Reflexive Secularity: A Conceptual Exploration

Hubert Seiwert (KFG "Multiple Secularities")

Exploring the theme of secularity within the framework of Chinese history, spanning from antiquity to modern times, has engendered theoretical problems, some of which possess broader significance. Amidst this exploration, a vexing issue surfaces: The term ‘secularity’ is used in varying meanings within academic literature. Analogous to the juxtaposition of ‘secular’ and ‘religious,’ ‘secularity’ is intuitively apprehended as the antithesis of  ‘religiosity’ or ‘religion.’ Charles Taylor discerns three different forms of secularity, but in all three cases, secularity is demarcated from religion, even though the distinction takes on various forms (Taylor 2007, 15). In our collaborative project “Multiple Secularities — Beyond the West, Beyond Modernities,” a different concept of ‘secularity’ was developed, which is often perceived as counterintuitive, as it doesn’t contrast secularity with religion. Instead, ‘secularity’ is defined as a theoretical concept that designates a specific relationship between religious and non-religious or ‘secular’ forms of social action.
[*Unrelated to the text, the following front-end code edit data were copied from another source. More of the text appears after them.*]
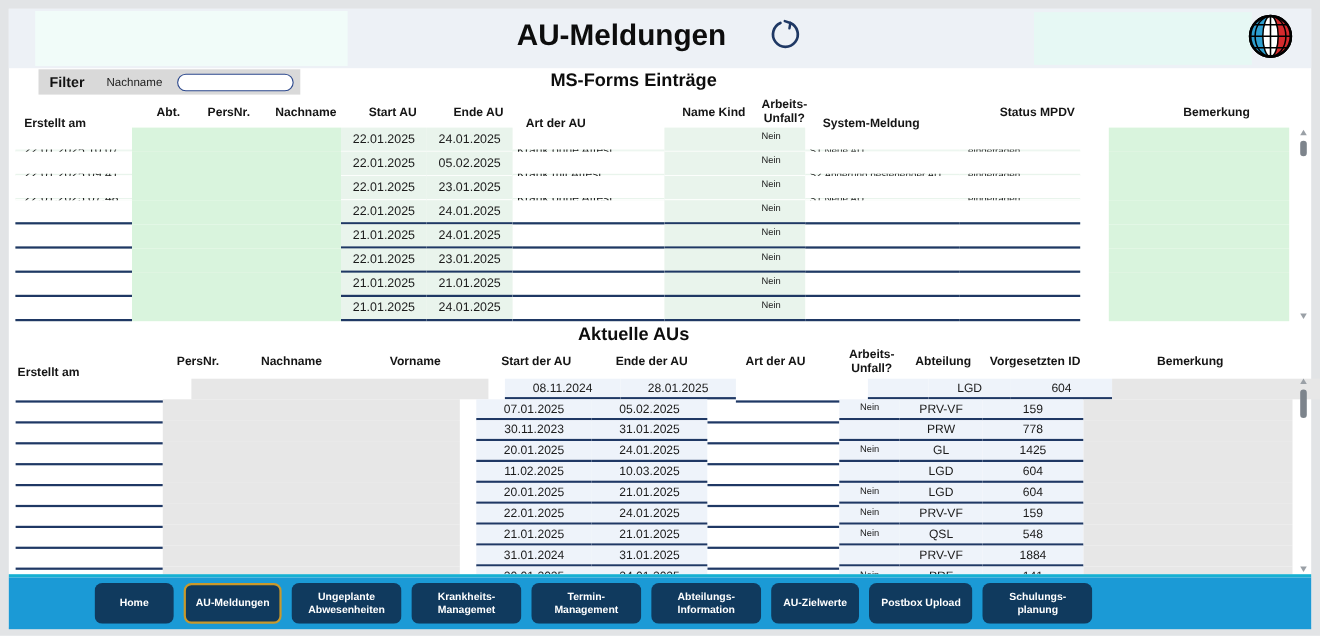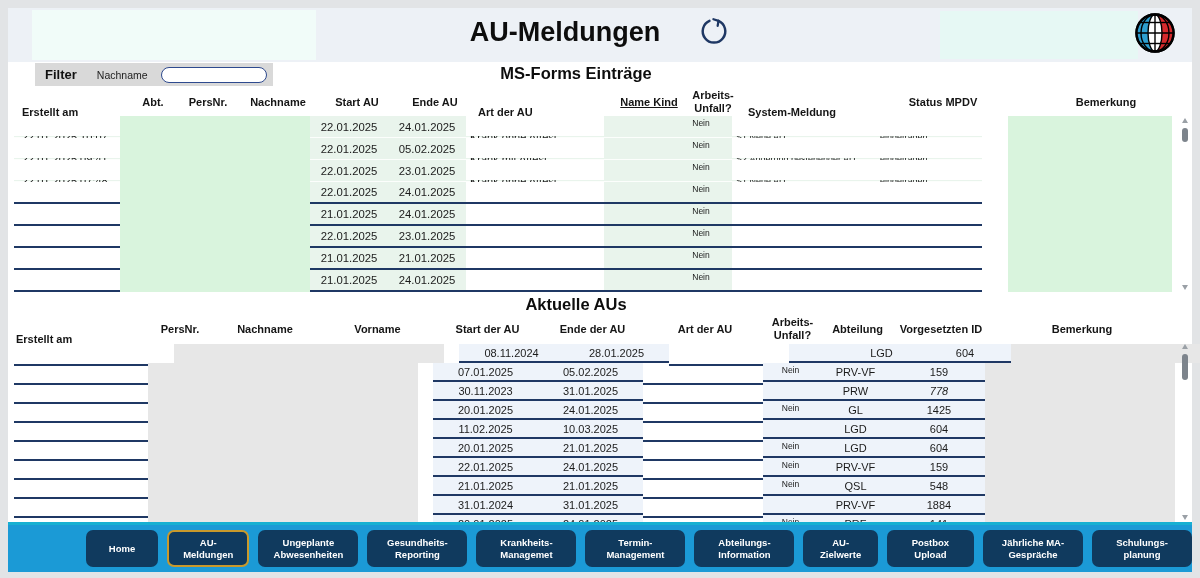--- a/index.html
+++ b/index.html
@@ -97,7 +97,7 @@
       <div class="hc " style="width: 78px; white-space: normal;">Start AU</div>
       <div class="hc " style="width: 78px; white-space: normal;">Ende AU</div>
       <div class="hc l pl4" style="width: 138px; white-space: normal;">Art der AU</div>
-      <div class="hc " style="width: 66px; white-space: normal; text-decoration: underline;">Name Kind</div>
+      <div class="hc " style="width: 66px; white-space: normal;">Name Kind</div>
       <div class="hc " style="width: 62px; white-space: normal;">Arbeits-Unfall?</div>
       <div class="hc l pl4" style="width: 140px; white-space: normal;">System-Meldung</div>
       <div class="hc " style="width: 110px; white-space: normal;">Status MPDV</div>

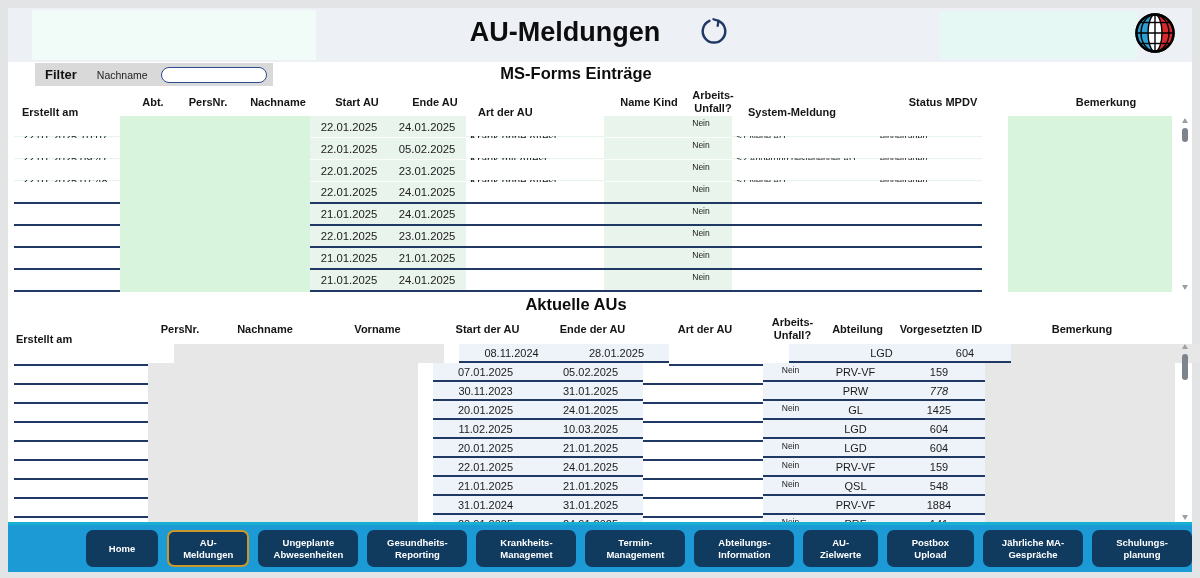--- a/index.html
+++ b/index.html
@@ -265,7 +265,7 @@
         <div class="c l pl6 f95 b2 bb" style="width: 120px;">Krank mit Attest</div>
         <div class="c top f85 b2 bb" style="width: 55px;"></div>
         <div class="c f11 b2 bb" style="width: 75px;">PRW</div>
-        <div class="c f11 b2 bb" style="width: 92px; font-style: italic;">778</div>
+        <div class="c f11 b2 bb" style="width: 92px;">778</div>
         <div class="c redgr" style="width: 190px;"></div>
       </div>
       <div class="row2">

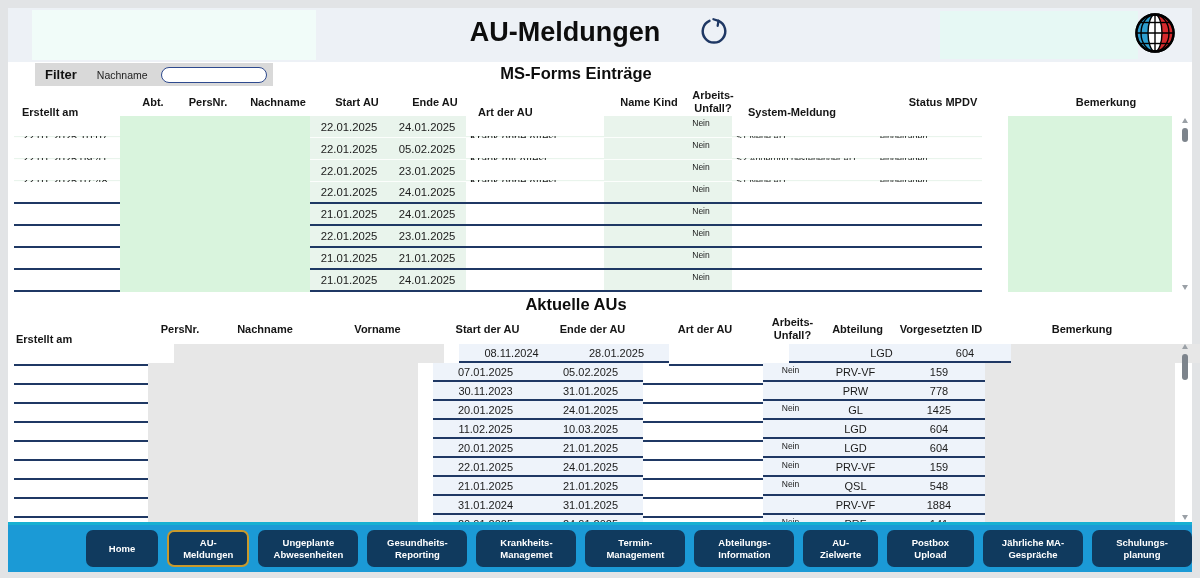--- a/index.html
+++ b/index.html
@@ -365,7 +365,6 @@
       <div class="navbtn">Home</div>
       <div class="navbtn active">AU-Meldungen</div>
       <div class="navbtn">Ungeplante Abwesenheiten</div>
-      <div class="navbtn">Gesundheits-Reporting</div>
       <div class="navbtn">Krankheits-Managemet</div>
       <div class="navbtn">Termin-Management</div>
       <div class="navbtn">Abteilungs-Information</div>

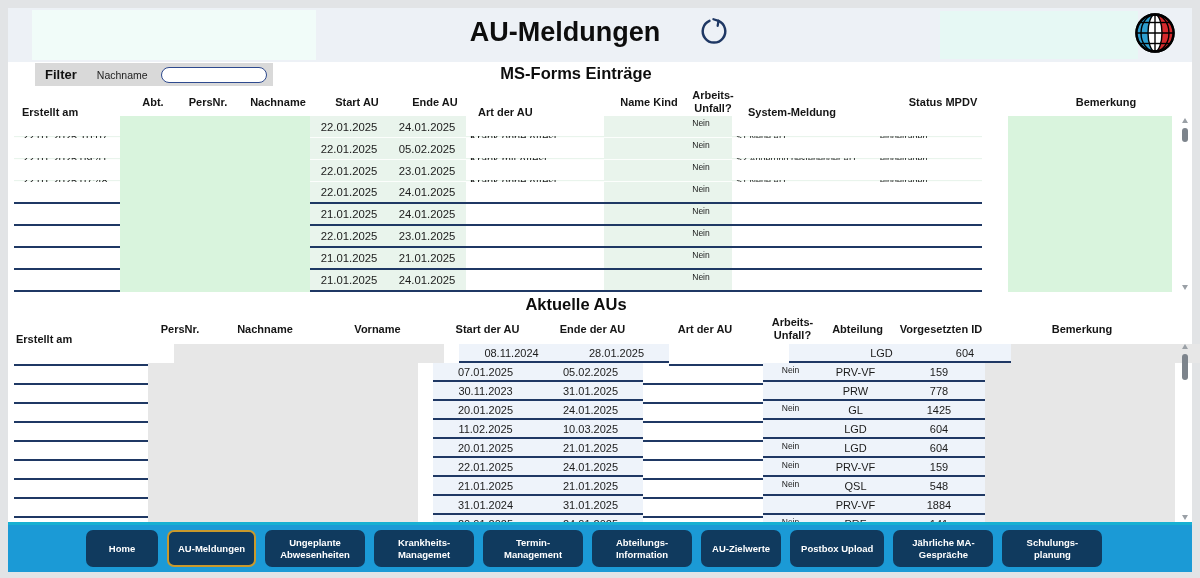--- a/index.html
+++ b/index.html
@@ -370,7 +370,6 @@
       <div class="navbtn">Abteilungs-Information</div>
       <div class="navbtn">AU-Zielwerte</div>
       <div class="navbtn">Postbox Upload</div>
-      <div class="navbtn">Jährliche MA-Gespräche</div>
       <div class="navbtn">Schulungs-planung</div>
     </div>
 </div>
This ideal-typical concept of ‘secularity’ is complex and theoretically demanding. Yet, its virtue lies in not essentializing religion but understanding the distinction between religion and non-religion as historically contingent and variable. In this paper, I will analyze the theoretical complexity of this concept of secularity, which I characterize as ‘reflexive secularity.’   
The analysis addresses the interdependence of social practices (‘social structures’) and symbolic representations (‘epistemic structures’) and the interlocking of object-language and meta-language perspectives. It is argued that the binary contrast between ‘religious’ and ‘secular’ at the level of epistemic structures emerges as a reflexive response provoked by the practical significance of alternatives at the level of social practice. ‘Reflexive secularity’ is more than secularity understood as the absence or opposite of religion. As an ideal type, it directs attention toward specific social constellations in which religious and non-religious forms of social practice are perceived and normatively interpreted as contrasting alternatives. The concept thus can stimulate empirical research, including the question under which conditions this particular understanding of religion emerges or possibly disappears.
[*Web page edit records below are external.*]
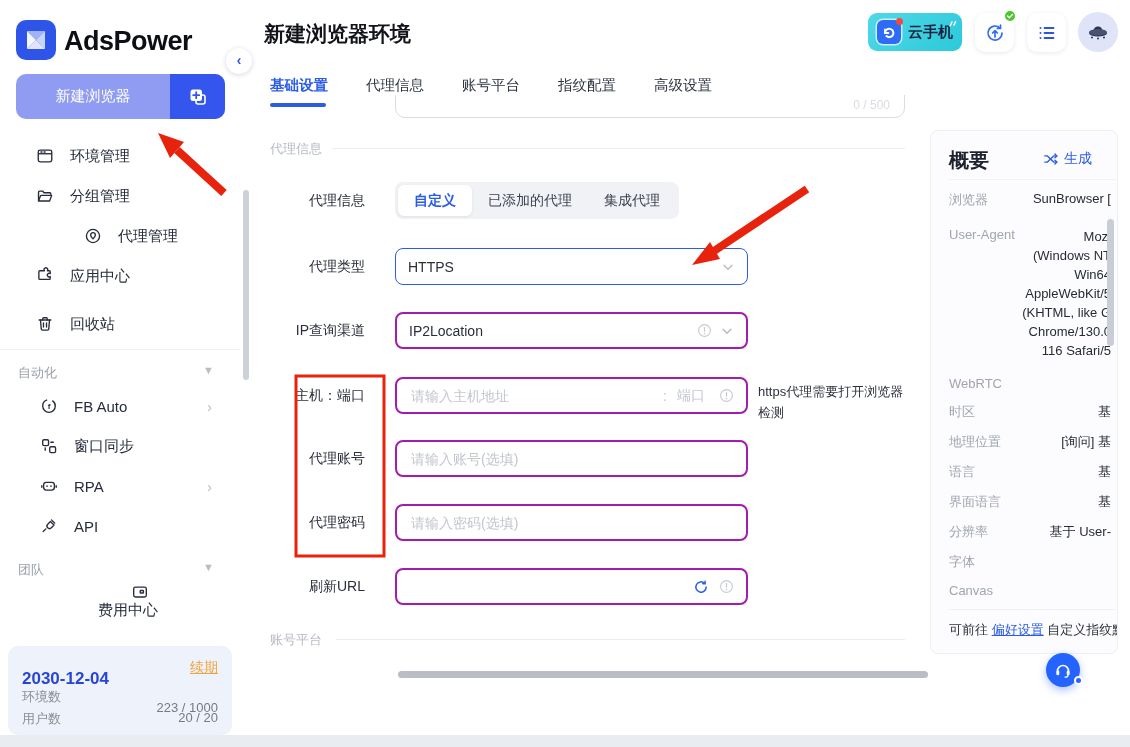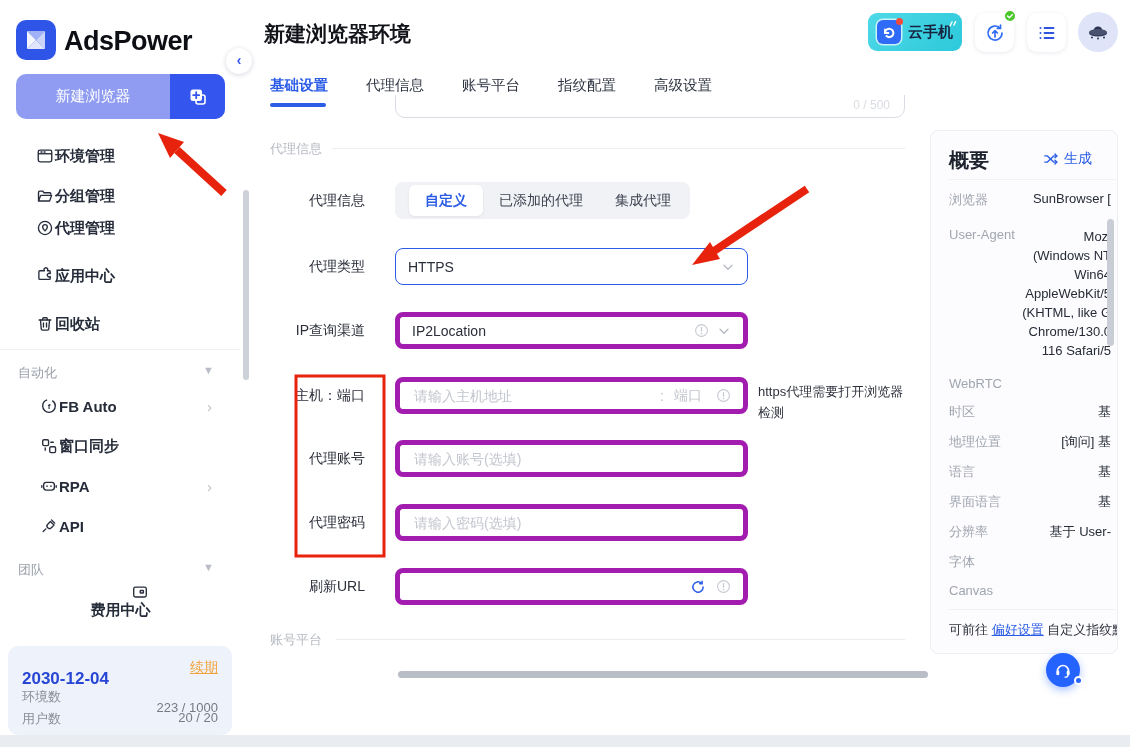--- a/index.html
+++ b/index.html
@@ -11,7 +11,7 @@
   #sidebar{position:absolute;left:0;top:0;width:240px;height:735px;background:#fff;z-index:3;}
   .side-item{position:absolute;left:0;width:240px;height:40px;display:flex;align-items:center;cursor:pointer;}
   .side-item .ic{margin-left:36px;width:18px;height:18px;}
-  .side-item .lb{margin-left:1px;font-size:15px;color:#262c3a;font-weight:700;}
+  .side-item .lb{margin-left:16px;font-size:15px;color:#262c3a;font-weight:400;}
   .side-sub .ic{margin-left:40px;}
   .sec-label{position:absolute;left:18px;font-size:13px;color:#9ba1ab;}
   .caret{position:absolute;right:26px;color:#b9bdc5;font-size:11px;}

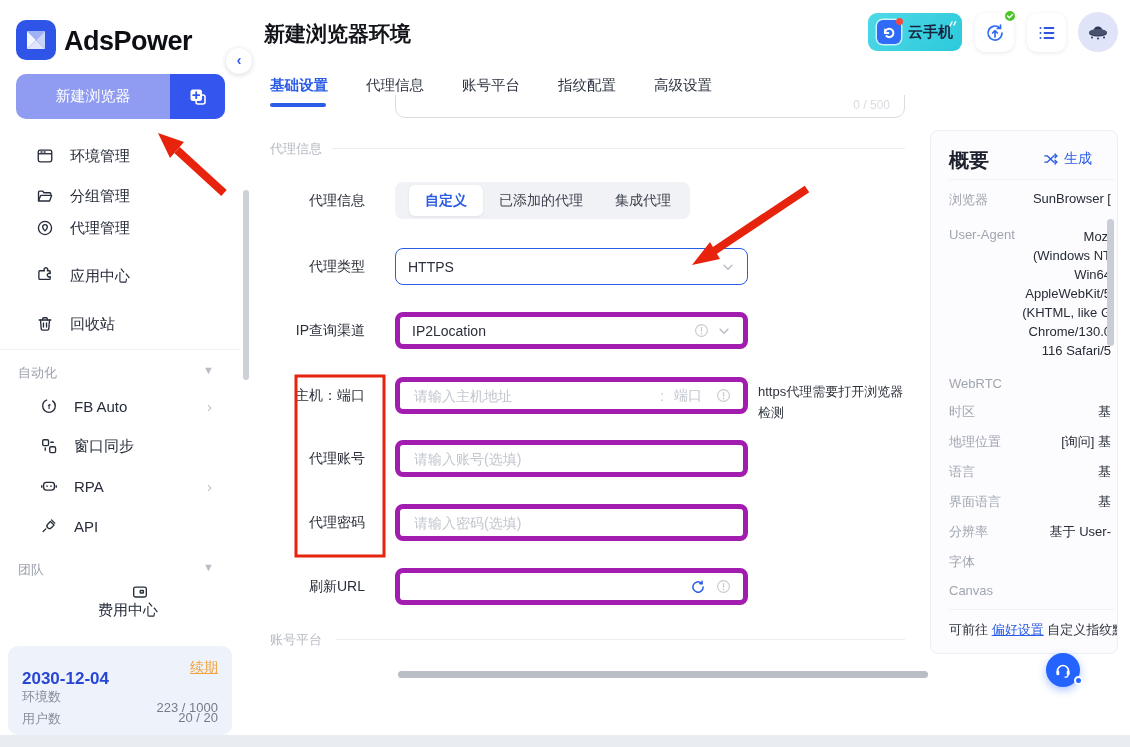--- a/index.html
+++ b/index.html
@@ -32,7 +32,7 @@
   .ph{color:#c2c6ce;}
   .seg{position:absolute;left:155px;display:flex;align-items:center;background:#f1f2f5;border-radius:8px;padding:3px;height:37px;}
   .seg .sg{font-size:14px;color:#3d4350;padding:0 16px;height:31px;display:flex;align-items:center;cursor:pointer;border-radius:6px;}
-  .seg .sg.on{background:#fff;color:#2b5ce6;font-weight:bold;box-shadow:0 1px 3px rgba(30,40,90,.08);margin-left:11px;}
+  .seg .sg.on{background:#fff;color:#2b5ce6;font-weight:bold;box-shadow:0 1px 3px rgba(30,40,90,.08);}
   
   #panel{position:absolute;left:930px;top:130px;width:188px;height:524px;background:#fcfcfe;border:1px solid #edeff4;border-radius:8px;overflow:hidden;z-index:2;}
   .prow{display:flex;justify-content:space-between;align-items:flex-start;padding:0 8px 0 18px;margin-bottom:12px;font-size:13px;}

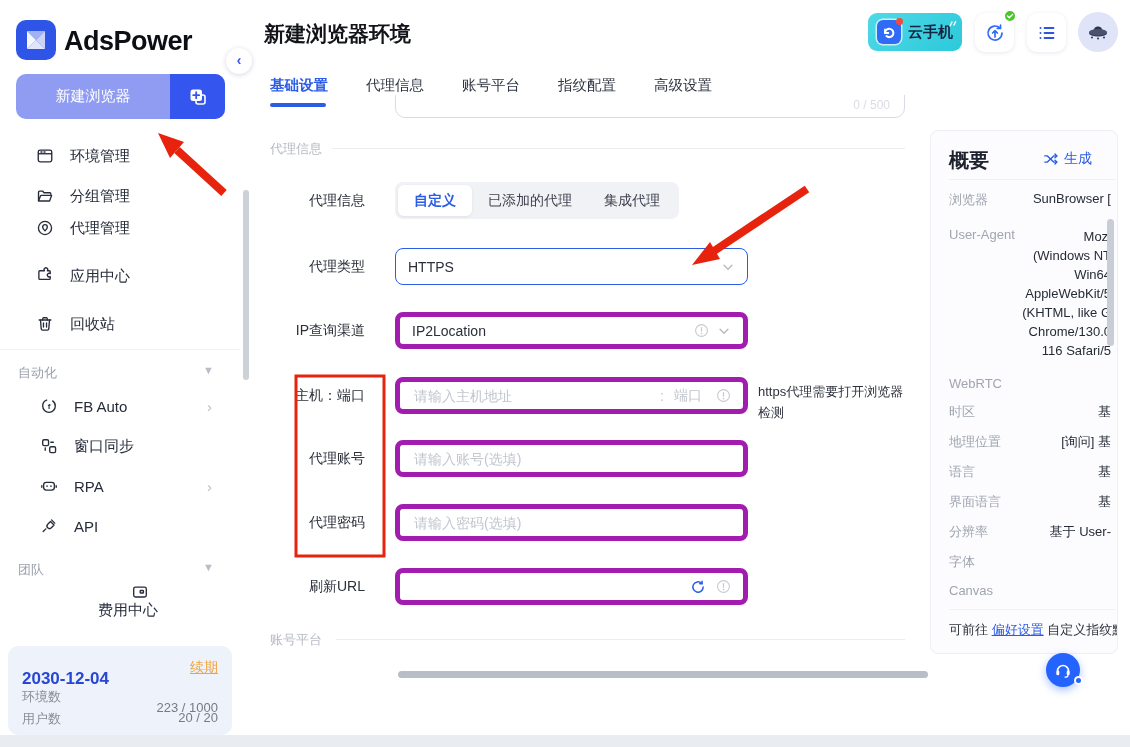--- a/index.html
+++ b/index.html
@@ -93,7 +93,7 @@
       </span>
       <span class="lb">分组管理</span>
     </div>
-    <div class="side-item" style="top:208px;">
+    <div class="side-item" style="top:216px;padding-left:48px;">
       <span class="ic">
         <svg viewBox="0 0 20 20" width="18" height="18" fill="none" stroke="#262c3a" stroke-width="1.5">
             <circle cx="10" cy="10" r="7.3"></circle>

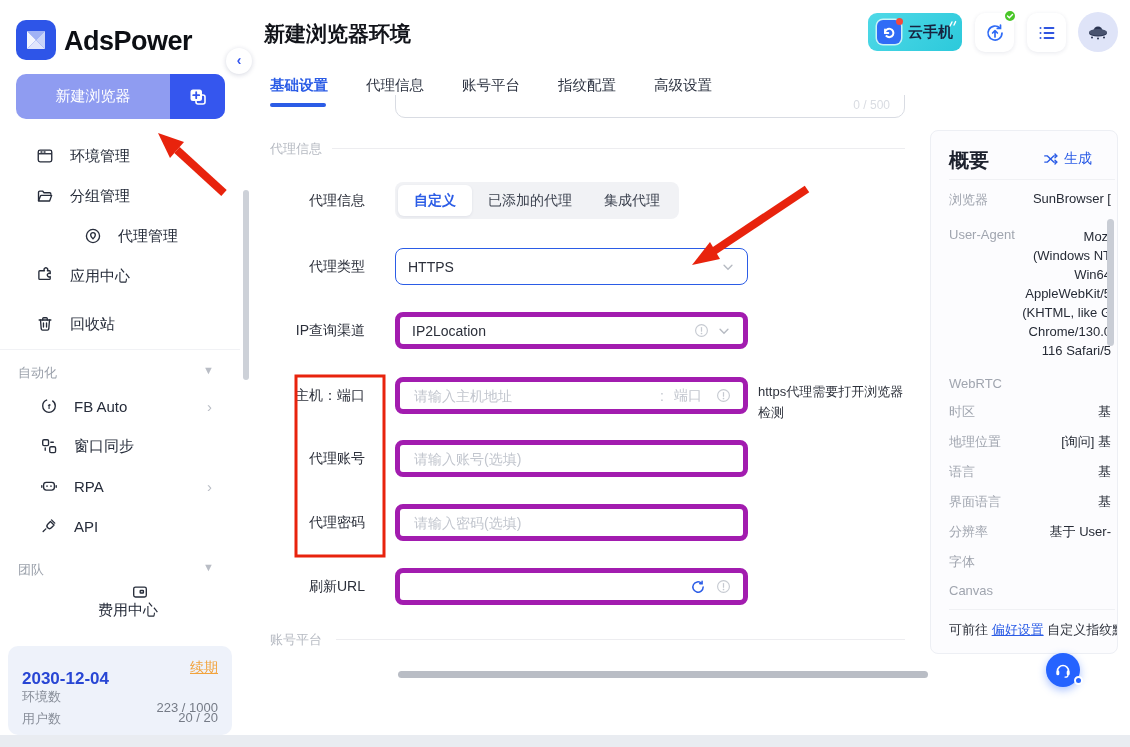--- a/index.html
+++ b/index.html
@@ -26,7 +26,7 @@
   .divider-lab{position:absolute;font-size:13px;color:#b6bac2;}
   .divider-ln{position:absolute;height:1px;background:#ededf0;}
   .flabel{position:absolute;left:0;width:125px;text-align:right;font-size:14px;color:#2b2f3a;}
-  .ibox{position:absolute;left:155px;width:353px;height:37px;border:5px solid #a21caf;border-radius:8px;background:#fff;display:flex;align-items:center;padding:0 12px;font-size:14px;color:#2b2f3a;}
+  .ibox{position:absolute;left:155px;width:353px;height:37px;border:2px solid #a21caf;border-radius:8px;background:#fff;display:flex;align-items:center;padding:0 12px;font-size:14px;color:#2b2f3a;}
   .ibox input{border:none;outline:none;flex:1;font-size:14px;color:#2b2f3a;min-width:0;background:transparent;}
   .ibox input::placeholder{color:#c2c6ce;}
   .ph{color:#c2c6ce;}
Using and Rethinking Multiple Secularities in Latin America: Analyzing and Historicizing the Secular Subject/s.

Edgar Zavala-Pelayo (El Colegio de México)

As part of my intervention I will reflect on the earliest version of the Multiple Secularities project that was carried out back in the first years of the 2010s. I will address the project’s conceptual and methodological elements that I could apply to a collaborative exploratory work on religious diversity and pluralism in Latin America. More specifically, I will highlight the substantial contribution of the concept of secularity and cultures of secularity in the balancing of the theoretical and empirical weight given to church-state institutional dynamics in the study of the religious and the secular in Latin America. I will point out as well the historical/historiographical vein of the project and its (trans-)regional comparative scope, observable at a greater extent in the project’s more recent version, as relevant theoretical-methodological prompts to approach cultures of secularities, and religious fields, beyond the societies of the global north. After acknowledging these strengths, I will suggest the possibilities for follow-up research that remains focused on the (re)creation of either sharp or fuzzy institutional differentiations and conceptual distinctions between the religious and the secular, while directing the analytical gaze, in a non-reductive fashion, towards the micro level of reality as well. Drawing briefly on the case of the first “secular”, “scientific”, and “progressive”, educational public institution in 19th-century post-colonial Mexico, and the rather ambivalent “secular subject” that the institution’s founder envisioned implicitly and explicitly as one of the ultimate outcomes of his educational enterprise, I will sketch the usefulness of investigating secularities comparatively through analyses focused on the historical and contemporary formations of the secular subject/s or secular subjectivity/ies.